There are two schools of thought on this matter - no pun intended. One posits that thoughts precede feelings, that we think first, and then feel. This school of thought holds that we can control our feelings if we control our thoughts, this leads into a lot of different techniques, coping mechanisms, and some pseudo-scientific approaches such as Neurolinguistic Programming which I remember being en vogue in the mid 2000s when I was a student.
The second school of thought holds that feelings precede thoughts, that we feel first and then think. This school of thought holds that we don't often understand why we feel a certain way and that these emotions persist until we consciously acknowledge whatever it is that is causing us anxiety in order to process it and let it go.
The problem is there exists evidence for both being true and evidence that contradicts the other, in the end the answer remains inconclusive, or perhaps it's safer simply to say that some thoughts may be preceded by feelings and that some feelings may be preceded by thoughts.

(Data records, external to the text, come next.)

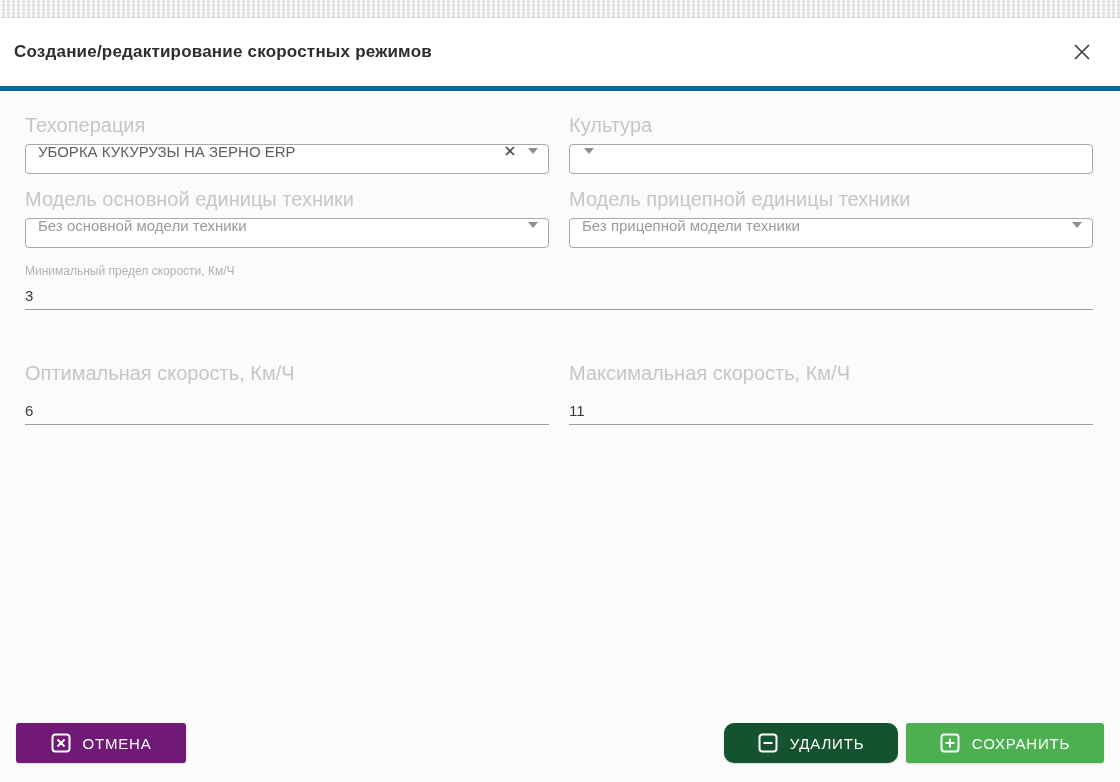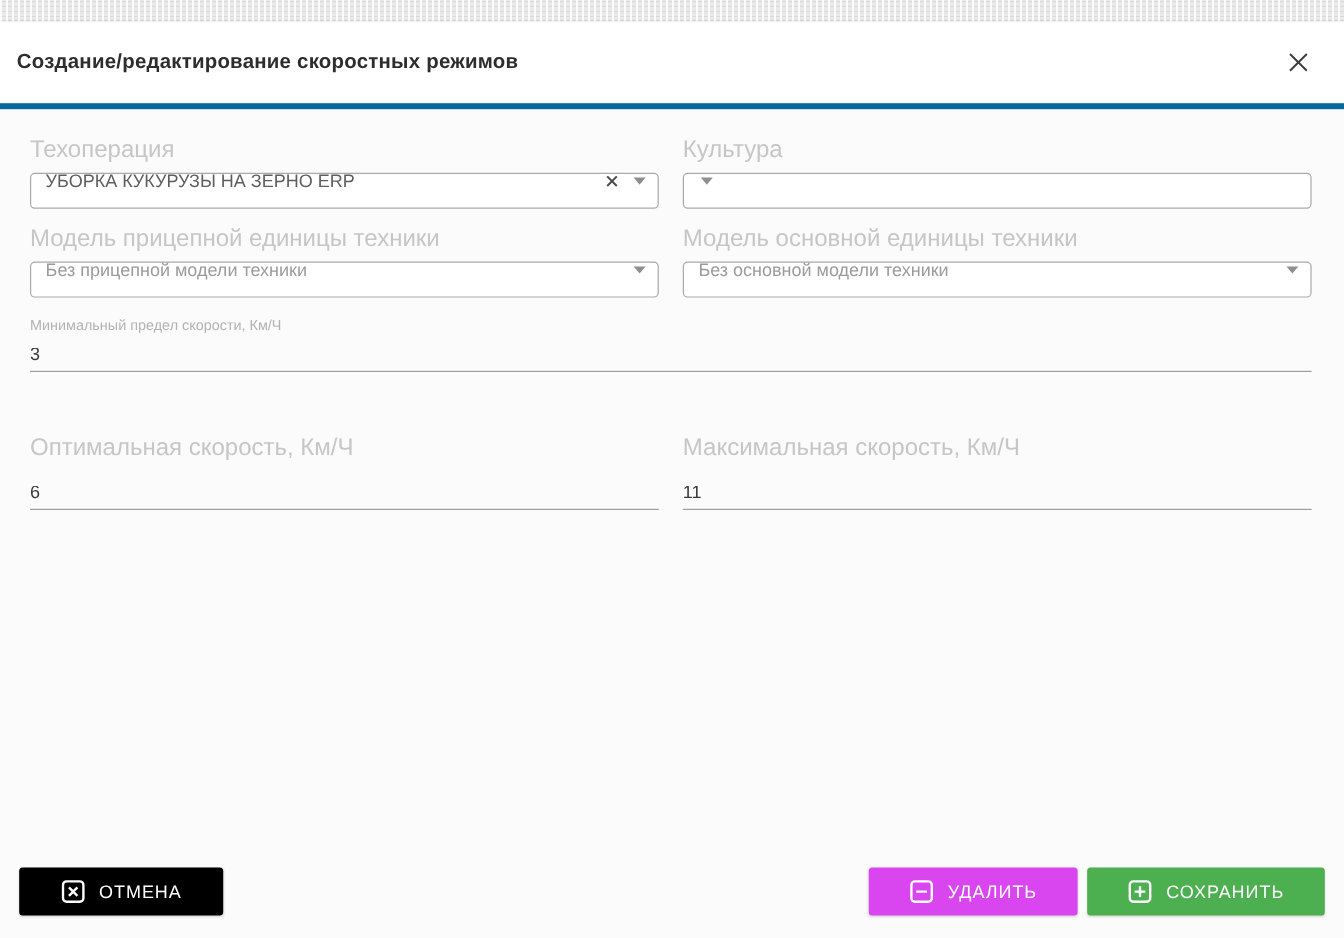--- a/index.html
+++ b/index.html
@@ -201,16 +201,16 @@
 
     <div class="grid-2 row-2">
       <div class="field">
+        <div class="big-label">Модель основной единицы техники</div>
+        <div class="select-box">
+          <div class="select-text placeholder">Без основной модели техники</div>
+          <div class="caret-down"></div>
+        </div>
+      </div>
+      <div class="field">
         <div class="big-label">Модель прицепной единицы техники</div>
         <div class="select-box">
           <div class="select-text placeholder">Без прицепной модели техники</div>
-          <div class="caret-down"></div>
-        </div>
-      </div>
-      <div class="field">
-        <div class="big-label">Модель основной единицы техники</div>
-        <div class="select-box">
-          <div class="select-text placeholder">Без основной модели техники</div>
           <div class="caret-down"></div>
         </div>
       </div>

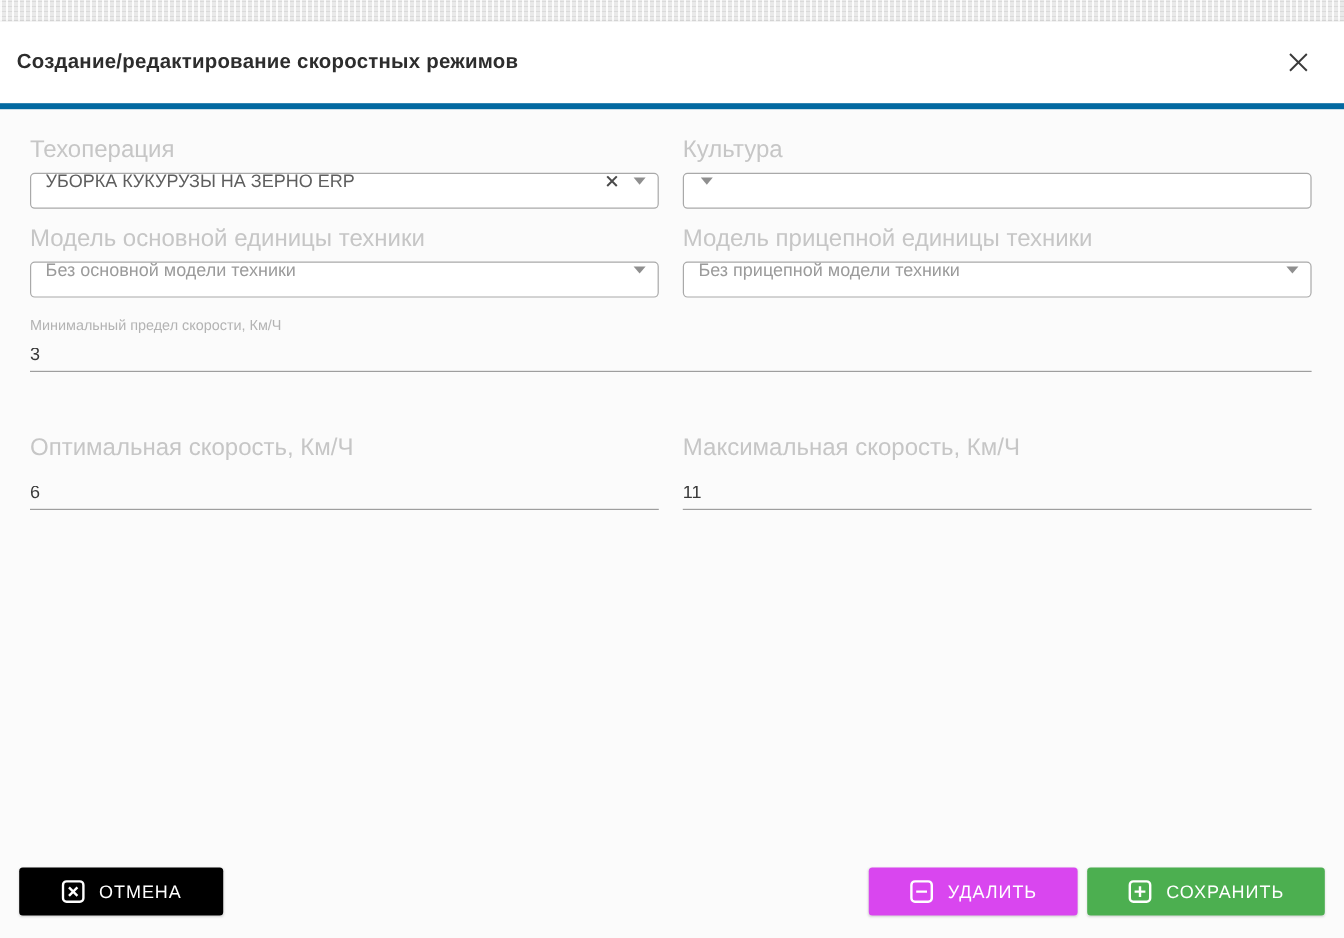--- a/index.html
+++ b/index.html
@@ -153,7 +153,7 @@
     cursor: pointer;
     box-shadow: 0 1px 2px rgba(0,0,0,0.15);
   }
-  .btn-cancel { background: #000000; min-width: 170px; }
+  .btn-cancel { background: #701a75; min-width: 170px; }
   .btn-delete { background: #d946ef; min-width: 174px; }
   .btn-save   { background: #4caf50; min-width: 198px; }
   .btn svg { flex: 0 0 auto; }

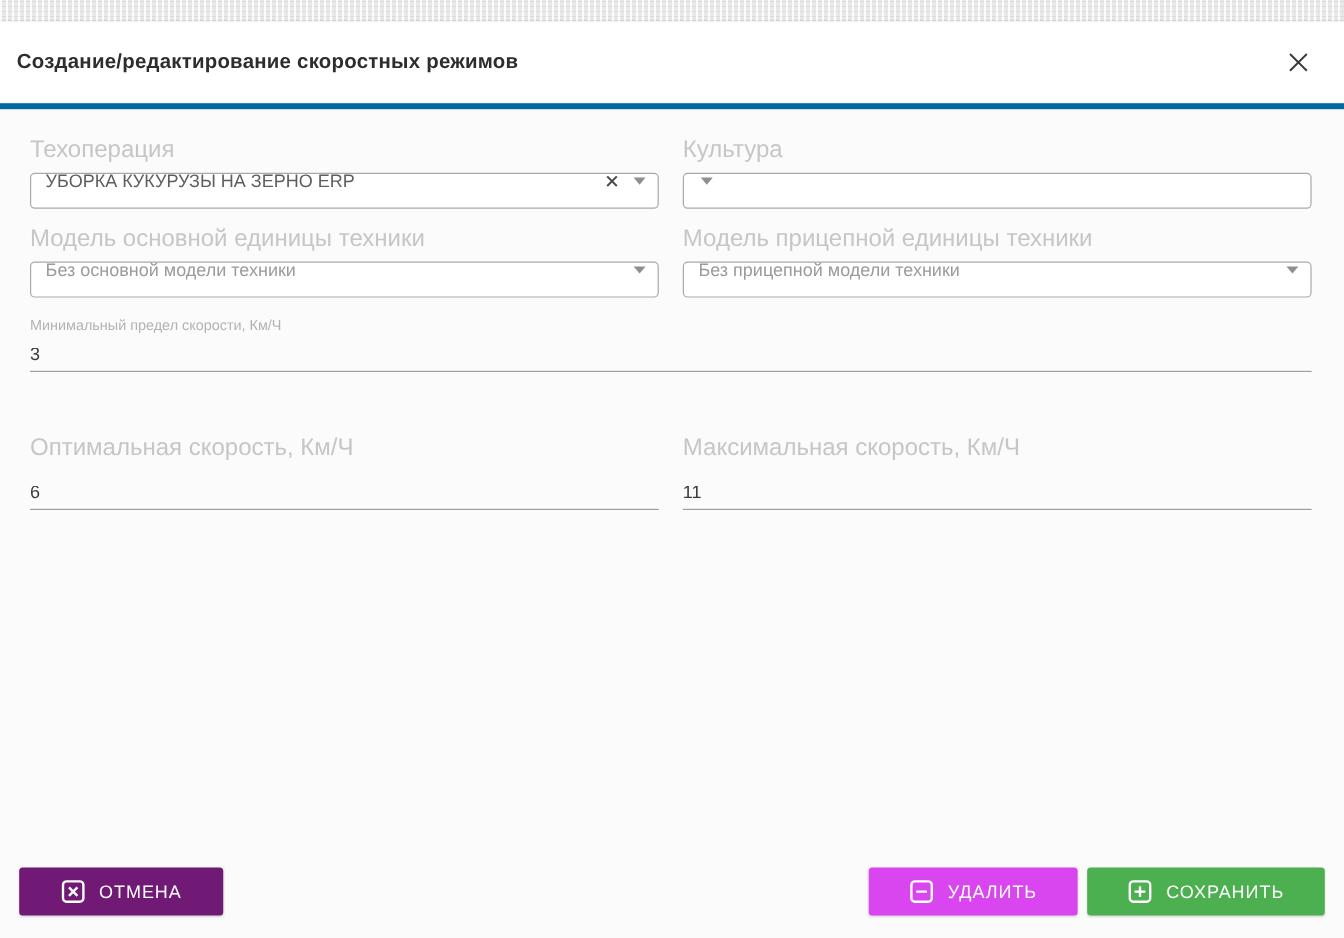--- a/index.html
+++ b/index.html
@@ -154,7 +154,7 @@
     box-shadow: 0 1px 2px rgba(0,0,0,0.15);
   }
   .btn-cancel { background: #701a75; min-width: 170px; }
-  .btn-delete { background: #d946ef; min-width: 174px; }
+  .btn-delete { background: #14532d; min-width: 174px; border-radius: 10px; }
   .btn-save   { background: #4caf50; min-width: 198px; }
   .btn svg { flex: 0 0 auto; }
 </style>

Whatever the case may be, the way you think about the world shapes the way you experience it, anticipating pain makes you experience it twice, once in anticipation and once when it actually occurs. That can create a cycle of anticipation, experience, and subsequent replacement of whatever you were anticipating with the next thing you are going to fixate on, never giving yourself a moment to exist without looking forward, or backward, just to be.
I'm trying not to fixate on the things that I'm waiting for the outcome of but that's proving difficult. The mental block is all-encompassing, distraction tactics as a means to focus on something else certainly help, but there is no rest to be found when you swap one fixation for another. Yes, playing games occupies the mind and lets you forget about the things that were consuming your thoughts, but the mind is still occupied, it doesn't actually get time to rest, and that's a problem, and unfortunately right now it's a problem I don't know how to solve.